Perhaps a mistake in class index? Semantic8, sema3d_dataset.py

leemengwei commented 5 years ago

Is it a mistake in class index? The Semantic8 dataset, is consist of {1: man-made terrain, 2: natural terrain, 3: high vegetation, 4: low vegetation, 5: buildings, 6: hard scape, 7: scanning artefacts, 8: cars} and an additional label {0: unlabeled points} as documented in it's website. While in learning/sema3d_dataset.py, line 66, I find that the class index turn out to be: {0:'terrain_man', 1:'terrain_nature', 2:'veget_hi', 3:'veget_low', 4:'building', 5:'scape', 6:'artefact', 7:'cars'}, all one index shift forward. Is't supposed to be like that? thankyou!

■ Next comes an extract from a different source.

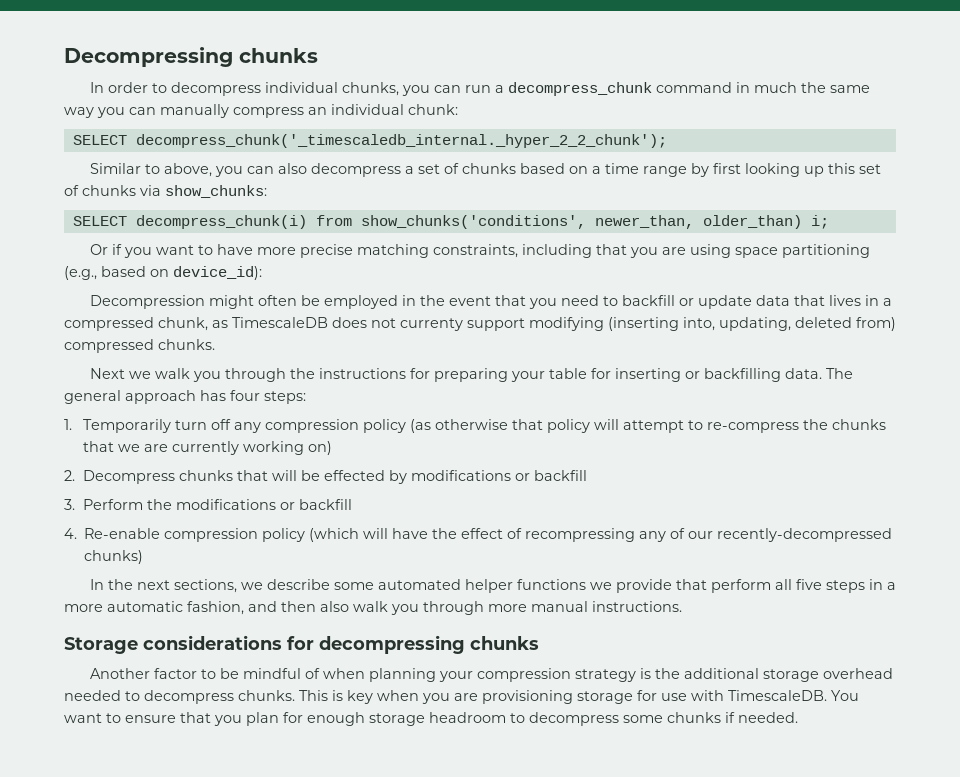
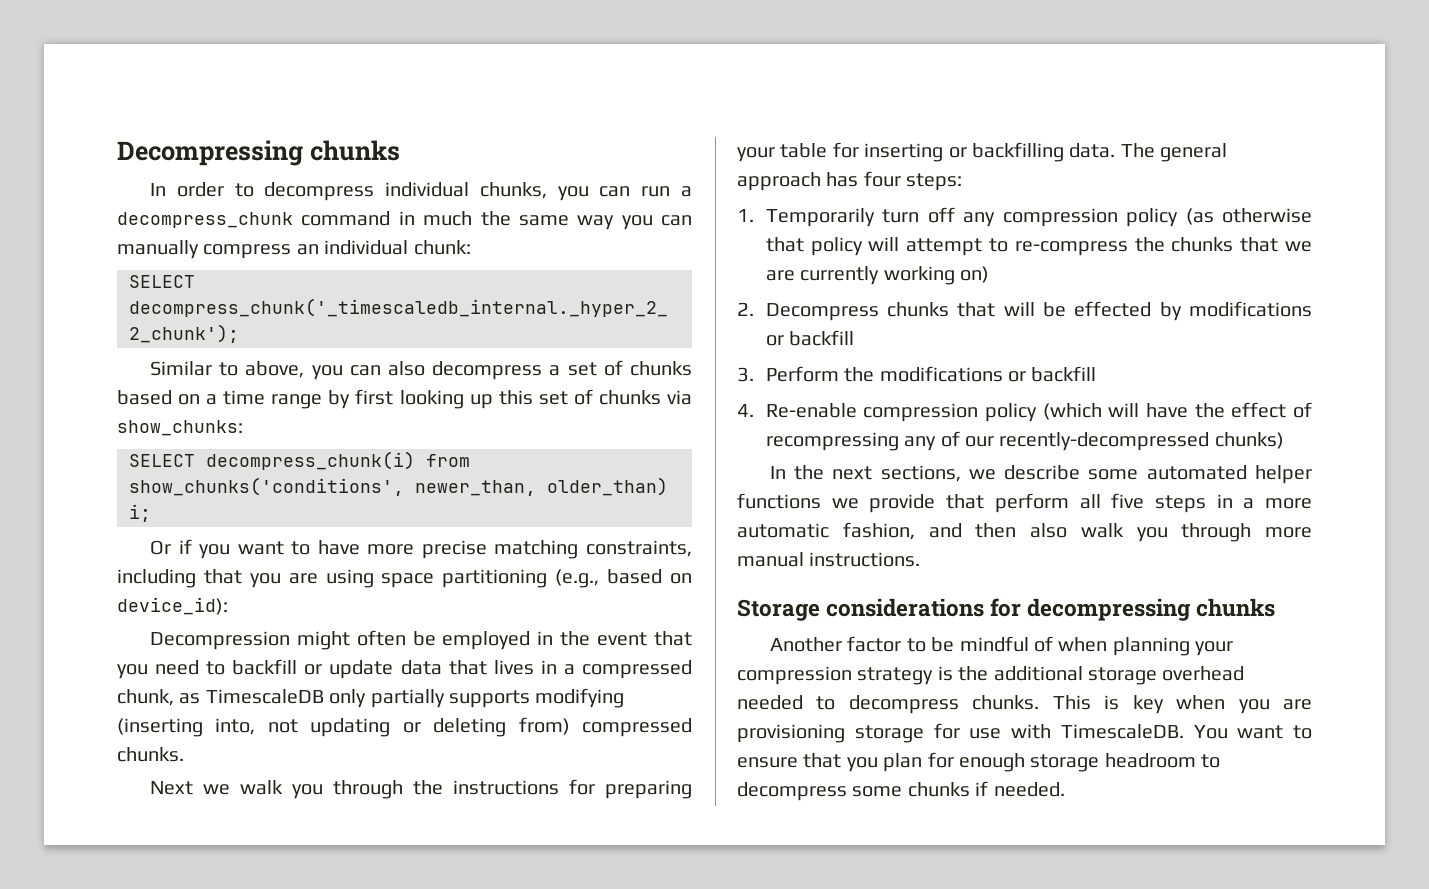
[332,317,852,331] does not currenty support modifying (inserting into, updating, deleted -> [329,688,625,708] [117,718,507,737] only partially supports modifying (inserting into, not updating or deleting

leemengwei commented 5 years ago

The later refers to the class index, so it's one less. Problems solved with sparse automatic lidar data. So I'm closing this issue. Further details if anyone may be interested with: My data set is of: classid = {"DontCare": 0, "cyclist": 1, "tricycle": 2, "smallMot":3, \ "bigMot": 4, "pedestrian": 5, "crowds": 6, "unknown": 7} Yet 'DontCare' class takes about 95% percent of whole data set. At beginning, I wrongly take the 'DontCare' class as background class in this SPG project, then almost all points are predicted to be 'smallMot' (the second dominant class) and the loss drops to zero, giving me a meaningless model (because the SPGnet don't treat background class with loss). Then I just make my 'DontCare' class to additional class, say class 8, such act would force the network to predict 'DontCare' class to be an actual meaningful class with loss counting on, and it works fine.

luoxiaoliaolan commented 5 years ago

@leemengwei Have you solved the mistake in class index? I also encountered the mistake. This led to the results that the 0th and 1st categories were inseparable. Just like this: _20181129205241 The color I set for the classes is ("ground": 0, "building": 1, "tree": 2, "pole":3). But I got the result showed that the mistake colors. _20181129205807 Do you know where should I change to solve this problem? Welcome to send an email to my email address. (lybluoxiao@qq.com)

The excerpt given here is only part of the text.